> _EXERCISE DESCRIPTION_
Of the lines below, copy those that hold the word "heading".

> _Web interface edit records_
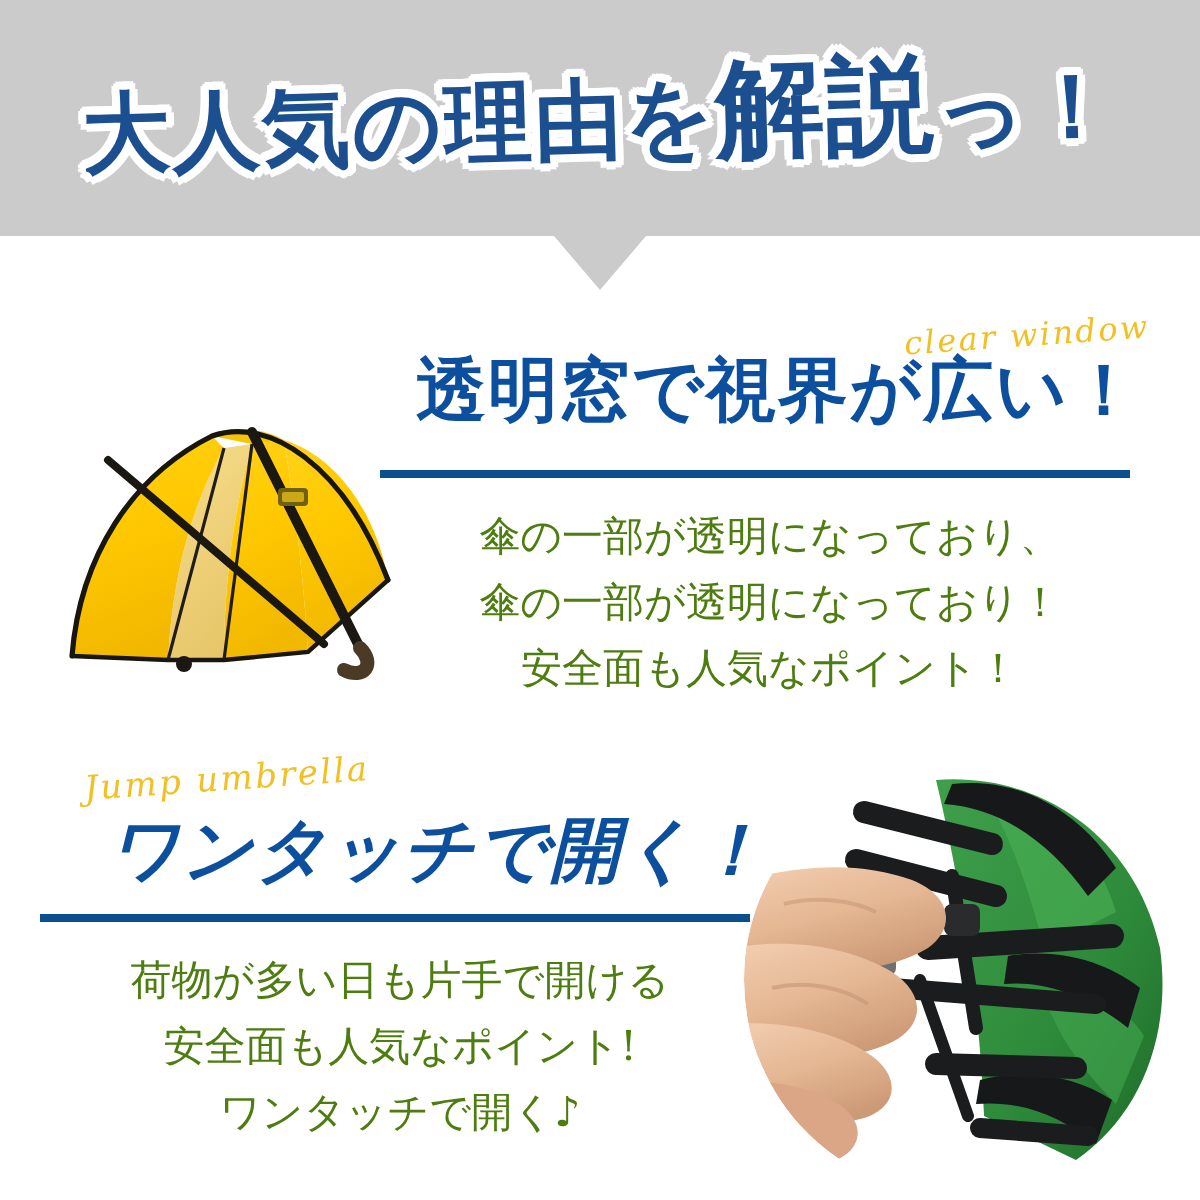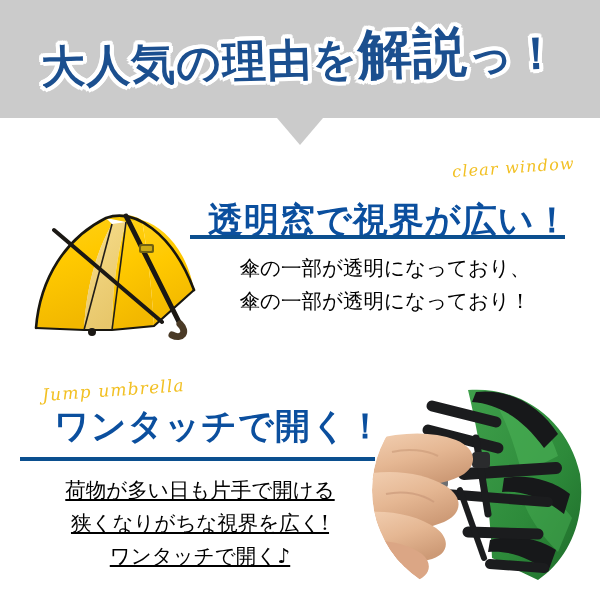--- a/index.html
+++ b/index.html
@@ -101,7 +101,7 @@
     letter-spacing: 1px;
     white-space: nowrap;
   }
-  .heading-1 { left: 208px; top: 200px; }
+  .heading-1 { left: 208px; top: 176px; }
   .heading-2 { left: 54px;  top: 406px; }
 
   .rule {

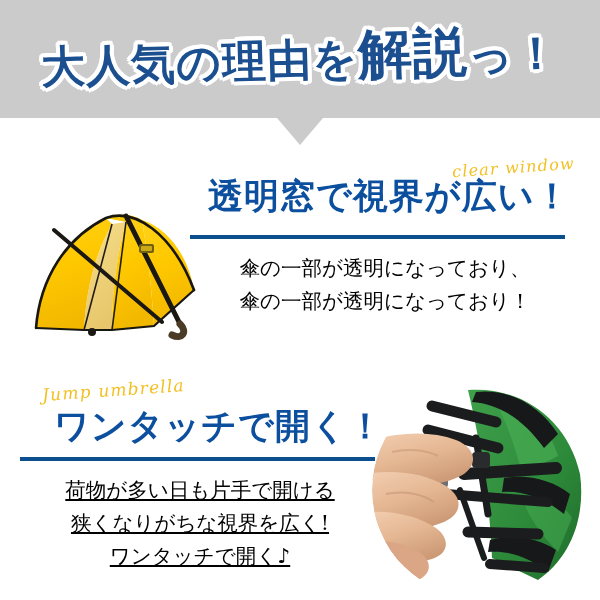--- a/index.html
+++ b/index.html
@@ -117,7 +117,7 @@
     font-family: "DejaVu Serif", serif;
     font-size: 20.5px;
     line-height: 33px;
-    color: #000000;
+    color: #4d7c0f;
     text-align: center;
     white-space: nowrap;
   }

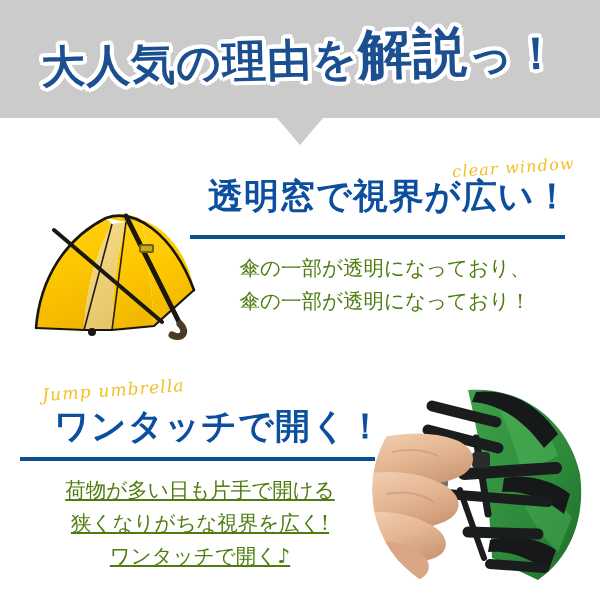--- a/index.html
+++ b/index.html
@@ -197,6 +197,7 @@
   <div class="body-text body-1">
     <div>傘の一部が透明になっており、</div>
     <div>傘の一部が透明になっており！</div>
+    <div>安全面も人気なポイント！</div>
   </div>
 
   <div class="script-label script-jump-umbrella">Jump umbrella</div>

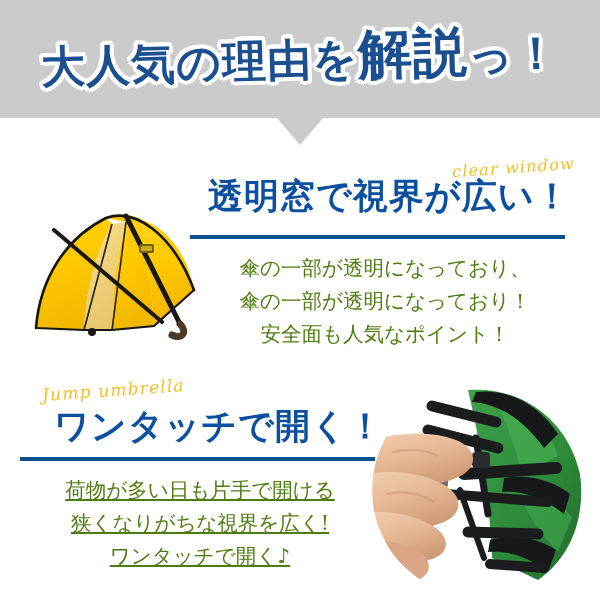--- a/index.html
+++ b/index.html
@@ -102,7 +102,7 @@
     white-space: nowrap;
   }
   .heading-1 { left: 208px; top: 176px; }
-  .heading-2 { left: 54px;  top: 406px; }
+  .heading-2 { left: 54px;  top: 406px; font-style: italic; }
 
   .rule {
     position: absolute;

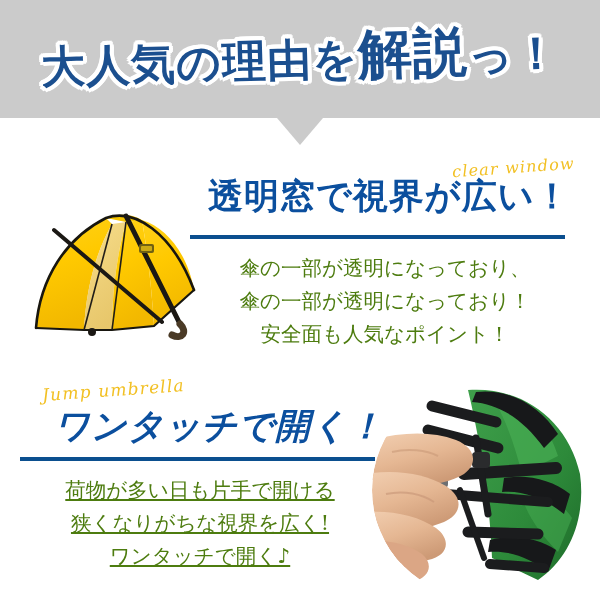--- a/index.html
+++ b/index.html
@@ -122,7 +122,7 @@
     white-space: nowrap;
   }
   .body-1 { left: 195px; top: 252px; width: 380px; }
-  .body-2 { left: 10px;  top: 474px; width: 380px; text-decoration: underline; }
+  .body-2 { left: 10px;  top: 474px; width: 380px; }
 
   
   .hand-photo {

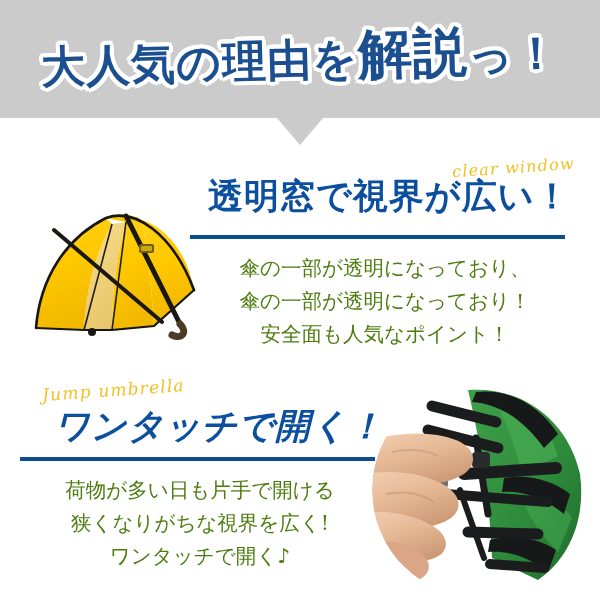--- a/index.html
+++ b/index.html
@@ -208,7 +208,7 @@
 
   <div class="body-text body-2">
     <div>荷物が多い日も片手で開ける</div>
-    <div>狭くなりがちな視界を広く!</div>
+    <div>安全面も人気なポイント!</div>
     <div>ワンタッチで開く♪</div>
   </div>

> _RESPONSE_
-  .heading-1 { left: 208px; top: 200px; }
+  .heading-1 { left: 208px; top: 176px; }
   .heading-2 { left: 54px;  top: 406px; }
   .heading-1 { left: 208px; top: 176px; }
-  .heading-2 { left: 54px;  top: 406px; }
+  .heading-2 { left: 54px;  top: 406px; font-style: italic; }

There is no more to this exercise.